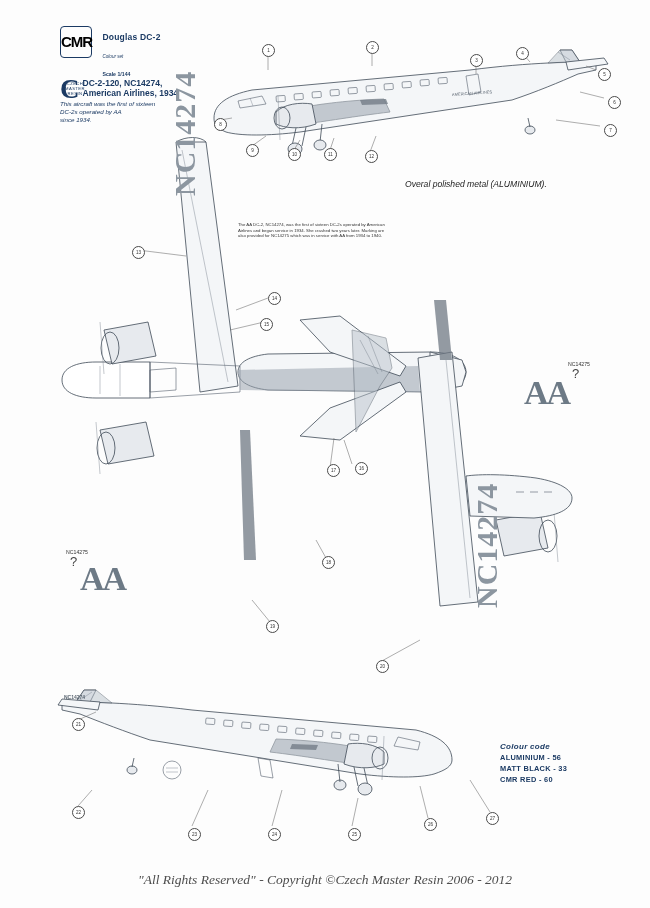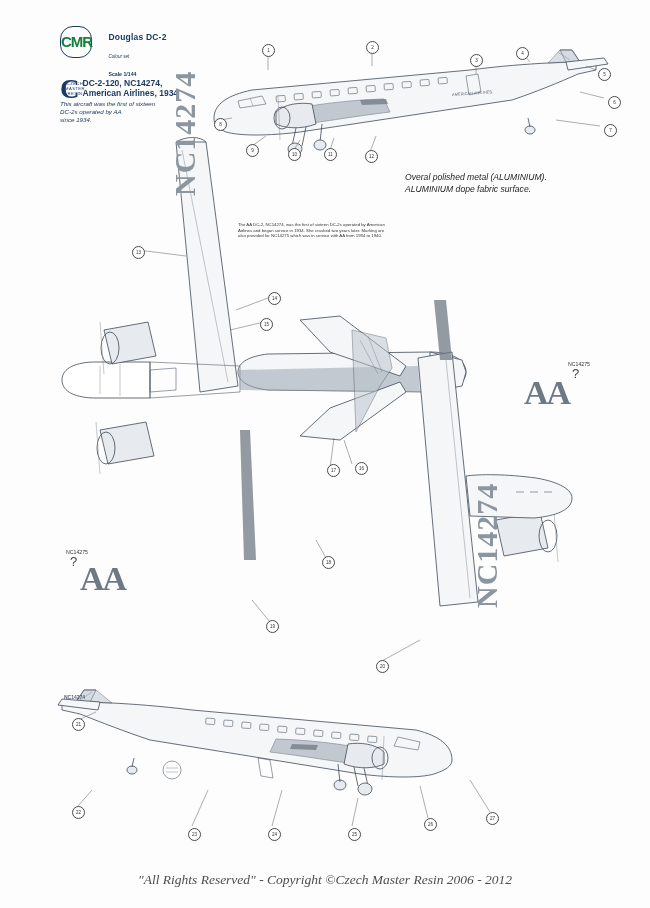--- a/index.html
+++ b/index.html
@@ -1,34 +1,34 @@
 <!DOCTYPE html>
 <html><head>
 <meta charset="utf-8">
 <style>
   html,body{margin:0;padding:0;background:#ffffff;}
   body{width:650px;height:908px;font-family:"Liberation Sans",sans-serif;overflow:hidden;}
   #sheet{position:relative;width:650px;height:908px;background:#fdfdfd;overflow:hidden;}
   .abs{position:absolute;}
   
   .logo-box{left:60px;top:26px;width:140px;}
-  .cmr-mark{width:30px;height:30px;border:1.6px solid #1b3a63;border-radius:13px;display:inline-block;vertical-align:top;
-            color:#15803d;font-weight:bold;font-size:15px;text-align:center;line-height:30px;letter-spacing:-1px;}
+  .cmr-mark{width:30px;height:30px;border:1.6px solid #1b3a63;border-radius:4px;display:inline-block;vertical-align:top;
+            color:#000000;font-weight:bold;font-size:15px;text-align:center;line-height:30px;letter-spacing:-1px;}
   .cmr-sub{font-size:4.2px;color:#1b3a63;letter-spacing:.4px;text-align:center;width:30px;display:block;margin-top:1px;}
-  .logo-txt{display:inline-block;margin-left:12px;color:#1b3a63;}
+  .logo-txt{display:inline-block;margin-left:6px;color:#1b3a63;}
   .logo-txt .l1{font-size:8.5px;font-weight:bold;letter-spacing:.2px;}
   .logo-txt .l2{font-size:4.6px;font-style:italic;}
   .logo-txt .l3{font-size:5.2px;font-weight:bold;}
   
   .titleblock{left:60px;top:78px;width:175px;color:#1b3a63;}
   .bigC{float:left;font-size:27px;font-weight:bold;line-height:22px;margin-right:3px;font-family:"Liberation Serif",serif;}
   .t1{font-size:8.5px;font-weight:bold;line-height:10px;}
   .t2{font-size:6.2px;font-style:italic;line-height:8px;margin-top:2px;}
   
-  .notes{left:405px;top:171px;width:230px;color:#222;font-size:8.6px;font-style:italic;line-height:12.4px;}
+  .notes{left:405px;top:178px;width:230px;color:#222;font-size:8.6px;font-style:italic;line-height:12.4px;}
   .history{left:238px;top:222px;width:150px;color:#333;font-size:4.3px;line-height:5.6px;}
   
   .colourcode{left:500px;top:742px;width:120px;color:#1b3a63;}
   .cc-title{font-size:8px;font-style:italic;font-weight:bold;letter-spacing:.3px;}
   .cc-row{font-size:7.4px;font-weight:bold;letter-spacing:.3px;margin-top:2px;}
   
   .aa{font-family:"Liberation Serif",serif;font-weight:bold;color:#6d7a86;margin-top:36px;}
   .aa-right{left:524px;top:338px;font-size:34px;letter-spacing:-2px;}
   .aa-left{left:80px;top:524px;font-size:34px;letter-spacing:-2px;}
   .aa-tag{font-size:5.2px;color:#333;font-family:"Liberation Sans",sans-serif;font-weight:normal;}
@@ -76,21 +76,20 @@
     <span class="bigC">C</span>
     <div class="t1" style="white-space:pre-line">DC-2-120, NC14274,
 American Airlines, 1934</div>
     <div class="t2" style="white-space:pre-line">This aircraft was the first of sixteen
 DC-2s operated by AA
 since 1934.</div>
   </div>
 
   <div class="abs notes">
     <div>Overal polished metal (ALUMINIUM).</div>
-    <div>ALUMINIUM dope fabric surface.</div>
   </div>
 
   <div class="abs history">The AA DC-2, NC14274, was the first of sixteen DC-2s operated by American Airlines and began service in 1934. She crashed two years later. Marking are also provided for NC14275 which was in service with AA from 1934 to 1940.</div>
 
   <svg width="650" height="908" viewBox="0 0 650 908">
 
     <g>
 
       <path class="ln lightfill" d="M214,118 C214,104 228,95 252,90 L470,70 C500,66 528,64 548,63
                L566,62 L560,50 L572,50 L580,62 L596,63 L596,70 L578,74
@@ -284,20 +283,35 @@
   <div class="abs aa aa-left">
     <span>AA</span>
   </div>
   <div class="abs" style="left:66px;top:540px;">
     <span class="aa-tag">NC14275</span>
   </div>
   <div class="abs qmark" style="left:70px;top:554px;">?</div>
 
   <div class="abs" style="left:64px;top:694px;font-size:5px;color:#5d6873;font-weight:bold;">NC14274</div>
 
+  <div class="abs colourcode">
+    <div class="cc-title">Colour code</div>
+    <div class="cc-row">
+      <span>ALUMINIUM</span>
+      <span>- 56</span>
+    </div>
+    <div class="cc-row">
+      <span>MATT BLACK</span>
+      <span>- 33</span>
+    </div>
+    <div class="cc-row">
+      <span>CMR RED</span>
+      <span>- 60</span>
+    </div>
+  </div>
 
   <div id="callouts">
       <div class="abs callout" style="left: 262px; top: 44px;">1</div>
       <div class="abs callout" style="left: 366px; top: 41px;">2</div>
       <div class="abs callout" style="left: 470px; top: 54px;">3</div>
       <div class="abs callout" style="left: 516px; top: 47px;">4</div>
       <div class="abs callout" style="left: 598px; top: 68px;">5</div>
       <div class="abs callout" style="left: 608px; top: 96px;">6</div>
       <div class="abs callout" style="left: 604px; top: 124px;">7</div>
       <div class="abs callout" style="left: 214px; top: 118px;">8</div>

══════════

# Problem requirements:
Everything from the line containing "<div>Overal polished metal" through the end of the entries above should be retyped exactly, and nothing else.

# Answer area:
     <div>Overal polished metal (ALUMINIUM).</div>
-    <div>ALUMINIUM dope fabric surface.</div>
   </div>
 
   <div class="abs history">The AA DC-2, NC14274, was the first of sixteen DC-2s operated by American Airlines and began service in 1934. She crashed two years later. Marking are also provided for NC14275 which was in service with AA from 1934 to 1940.</div>
 
   <svg width="650" height="908" viewBox="0 0 650 908">
 
     <g>
 
       <path class="ln lightfill" d="M214,118 C214,104 228,95 252,90 L470,70 C500,66 528,64 548,63
                L566,62 L560,50 L572,50 L580,62 L596,63 L596,70 L578,74
@@ -284,20 +283,35 @@
   <div class="abs aa aa-left">
     <span>AA</span>
   </div>
   <div class="abs" style="left:66px;top:540px;">
     <span class="aa-tag">NC14275</span>
   </div>
   <div class="abs qmark" style="left:70px;top:554px;">?</div>
 
   <div class="abs" style="left:64px;top:694px;font-size:5px;color:#5d6873;font-weight:bold;">NC14274</div>
 
+  <div class="abs colourcode">
+    <div class="cc-title">Colour code</div>
+    <div class="cc-row">
+      <span>ALUMINIUM</span>
+      <span>- 56</span>
+    </div>
+    <div class="cc-row">
+      <span>MATT BLACK</span>
+      <span>- 33</span>
+    </div>
+    <div class="cc-row">
+      <span>CMR RED</span>
+      <span>- 60</span>
+    </div>
+  </div>
 
   <div id="callouts">
       <div class="abs callout" style="left: 262px; top: 44px;">1</div>
       <div class="abs callout" style="left: 366px; top: 41px;">2</div>
       <div class="abs callout" style="left: 470px; top: 54px;">3</div>
       <div class="abs callout" style="left: 516px; top: 47px;">4</div>
       <div class="abs callout" style="left: 598px; top: 68px;">5</div>
       <div class="abs callout" style="left: 608px; top: 96px;">6</div>
       <div class="abs callout" style="left: 604px; top: 124px;">7</div>
       <div class="abs callout" style="left: 214px; top: 118px;">8</div>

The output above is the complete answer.